I've blogged before about how critiquing works best if there's a good fit between critiquer and critiquee, but it still amazes me how many aspiring writers think that positive comments - even those on their own work - are useless.
The praise on the outside of a praise sandwich is far more than mere sugar to make the filling more palatable - though side-stepping natural, human defensive deafness or resistance is one of its functions. Yes, a vague "this is wonderful" is no more useful a critique than a vague "this is shit", though it hurts less. And yes, if you've got 20 sums right, and 5 wrong and so only got a B+, concentrating on what's wrong with the wrong ones is probably the way to an A- next time. Mind you, it's concentrating on how many you got right - holding on to the fact that you're worth it - which is most likely to give you the energy that it's worth putting in the work.

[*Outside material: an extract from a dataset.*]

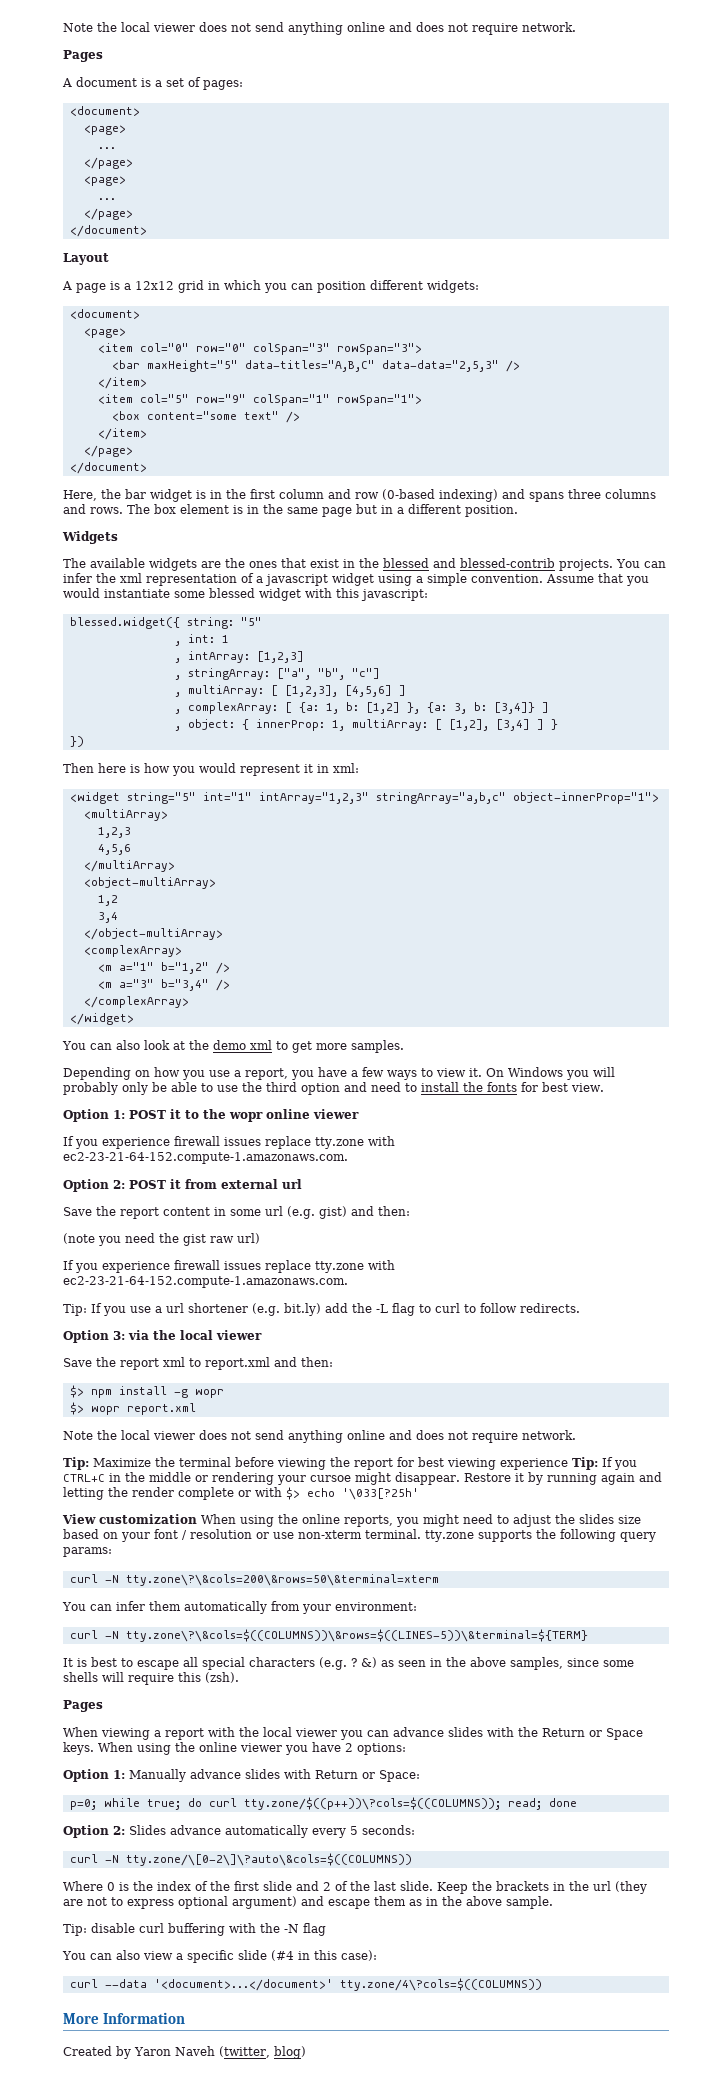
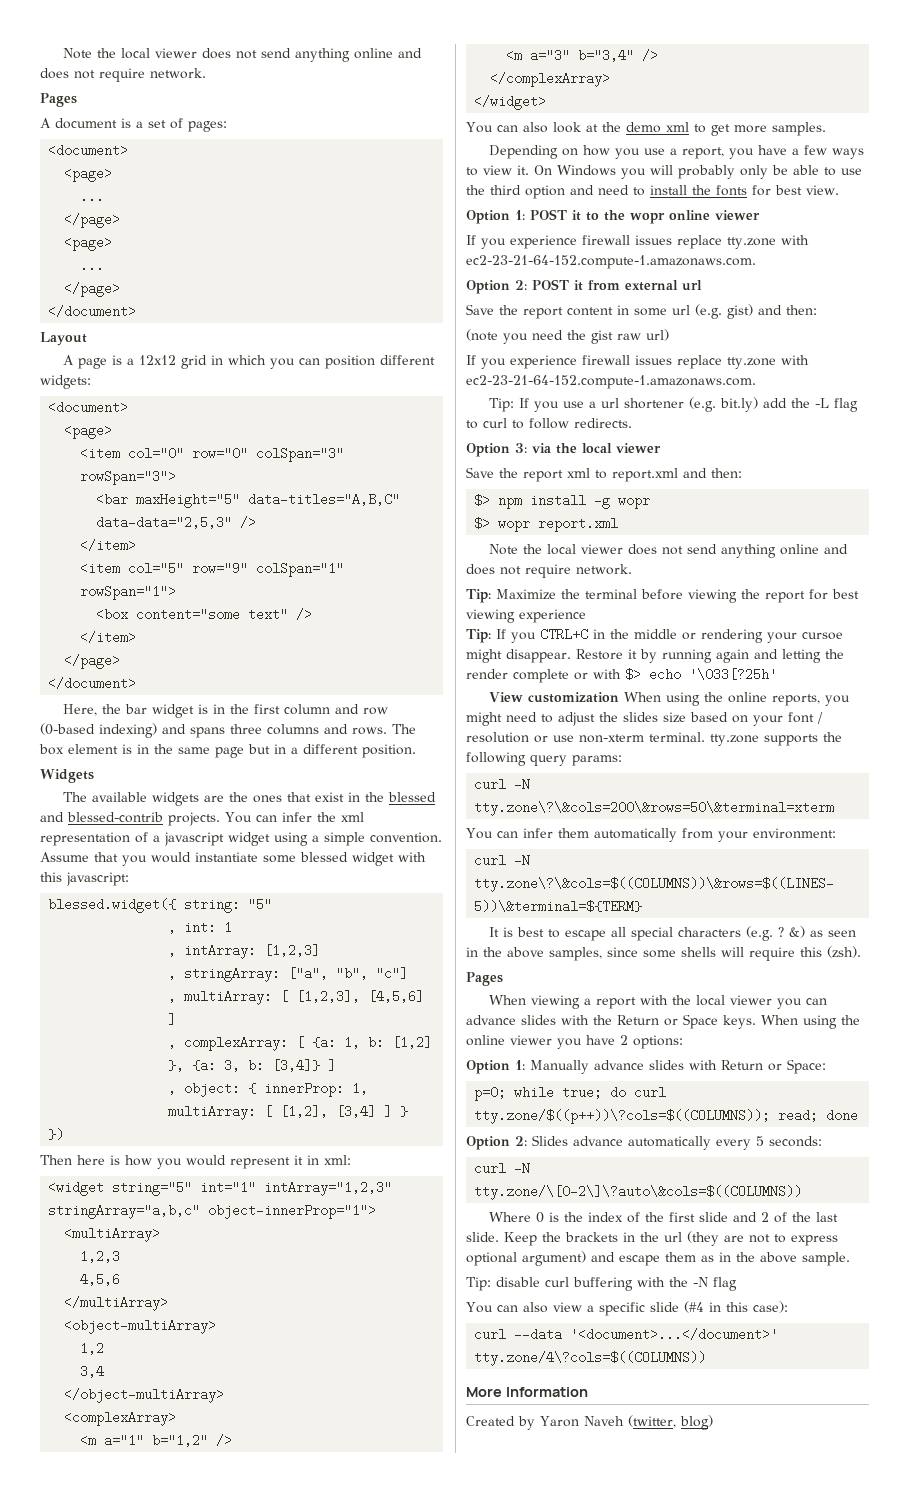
(568, 1464) none -> (586, 616) //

But there's something far more important at stake. No creative worker ever knows quite how something will come out, or why it comes out how it comes out. And, by definition, none of us can know how our work will seem to someone else. So discussing what does work in someone's piece is just as valuable, much of the time, as discussing what doesn't work: a mirror should show you both how gorgeous your dress is (no need to change it) and the thread hanging down from the hem ("Mu-um!"). Without that mirror, the artist may genuinely not see either thing. Positive critques aren't "blowing smoke up your skirt" or "bullshit" or whatever pejorative term you fancy: they're feedback about the reader's experience of your work.

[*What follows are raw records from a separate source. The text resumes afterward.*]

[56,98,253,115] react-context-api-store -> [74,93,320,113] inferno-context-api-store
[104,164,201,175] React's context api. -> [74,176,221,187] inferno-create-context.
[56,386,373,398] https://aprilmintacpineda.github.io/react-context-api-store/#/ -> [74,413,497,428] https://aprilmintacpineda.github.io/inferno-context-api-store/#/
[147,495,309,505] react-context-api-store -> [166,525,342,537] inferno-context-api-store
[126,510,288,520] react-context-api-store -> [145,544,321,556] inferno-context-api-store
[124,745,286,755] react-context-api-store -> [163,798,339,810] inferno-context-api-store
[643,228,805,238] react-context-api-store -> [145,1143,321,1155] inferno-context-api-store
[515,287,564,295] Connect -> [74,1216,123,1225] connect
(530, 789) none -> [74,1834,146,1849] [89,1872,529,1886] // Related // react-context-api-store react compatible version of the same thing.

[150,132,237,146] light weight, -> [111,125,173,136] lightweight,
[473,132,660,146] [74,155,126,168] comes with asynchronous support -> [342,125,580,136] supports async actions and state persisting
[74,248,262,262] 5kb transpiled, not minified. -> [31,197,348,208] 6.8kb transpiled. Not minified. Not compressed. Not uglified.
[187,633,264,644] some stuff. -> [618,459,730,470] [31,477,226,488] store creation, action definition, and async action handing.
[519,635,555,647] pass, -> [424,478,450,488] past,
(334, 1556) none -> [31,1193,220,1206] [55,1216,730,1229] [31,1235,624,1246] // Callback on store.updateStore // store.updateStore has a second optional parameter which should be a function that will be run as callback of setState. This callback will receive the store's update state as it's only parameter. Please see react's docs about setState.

Why wouldn't you want feedback on what works and ideas as to why, so you can do it again? Working on a piece of writing is just as much (actually, far, far more) about trying to affect the reader in the way you want to affect them, as it is about trying not affect the reader in wrong way. So a feeder-back who only tells you negative things - even if those things are quite useful - is only telling you half the story. So why do they do it?
1) You've asked people not to "waste time" on telling you what works. Yes, lots of fluffy comments about how lovely it is don't get you much further, and yes, when I've had a rejection, being told "But they said it's really well written" doesn't comfort me much because of course it's well written: that's my job! But reading practical, specific details of what works (as well as what doesn't) for that reader in your writing is never a waste of time.
2) They genuinely can only identify and explain negative aspects of your work - which probably means anyone's work including their own. This is all to do with how they're wired (parents and teachers have a lot to answer for), but still, they're only 50% useful, as opposed to the 100% useful that other readers might be. By all means make use of what they say, but (as when listening to anyone's story of their break-up or sacking) remember that it's always only half the story.
3) They're being deliberately nasty in withholding positive things that they could usefully say, but choose not to. In which case, their motives for giving feedback are clearly selfish, or actively malicious and they're not a person you want in your life - specially not your writing life.
4) They have a macho delusion - again, probably about themselves as much as others - that positive things are fluffy nonsense, and if there's no pain, there's no gain.
But can any of us actually swear that we know precisely what we do well and how well we do it? The more developed a writer is, the more they're aware that they can't read their writing as others do, and only with feedback can they be sure they're working on the reader as they wish to. So one could argue - I am arguing - that it's a form of arrogance in itself, to say that precise, positive feedback is useless: such writers are so sure that they know their strengths that they don't need them pointed out. But they're wrong, because no writer can know all their strengths.
And what's more, all teachers know that the weakest students of all are the ones who haven't yet learnt that they're bad. So, if that pain in the bum on your favourite forum is busy declaring that they don't need positive feedback, or busy declaring, as they put the boot in, that you're fluffy and un-serious for objecting to their offensive comments, you can safely assume that a) they don't know how writing works and b) they don't know how people work. In which case, their feedback isn't worth two seconds of your time.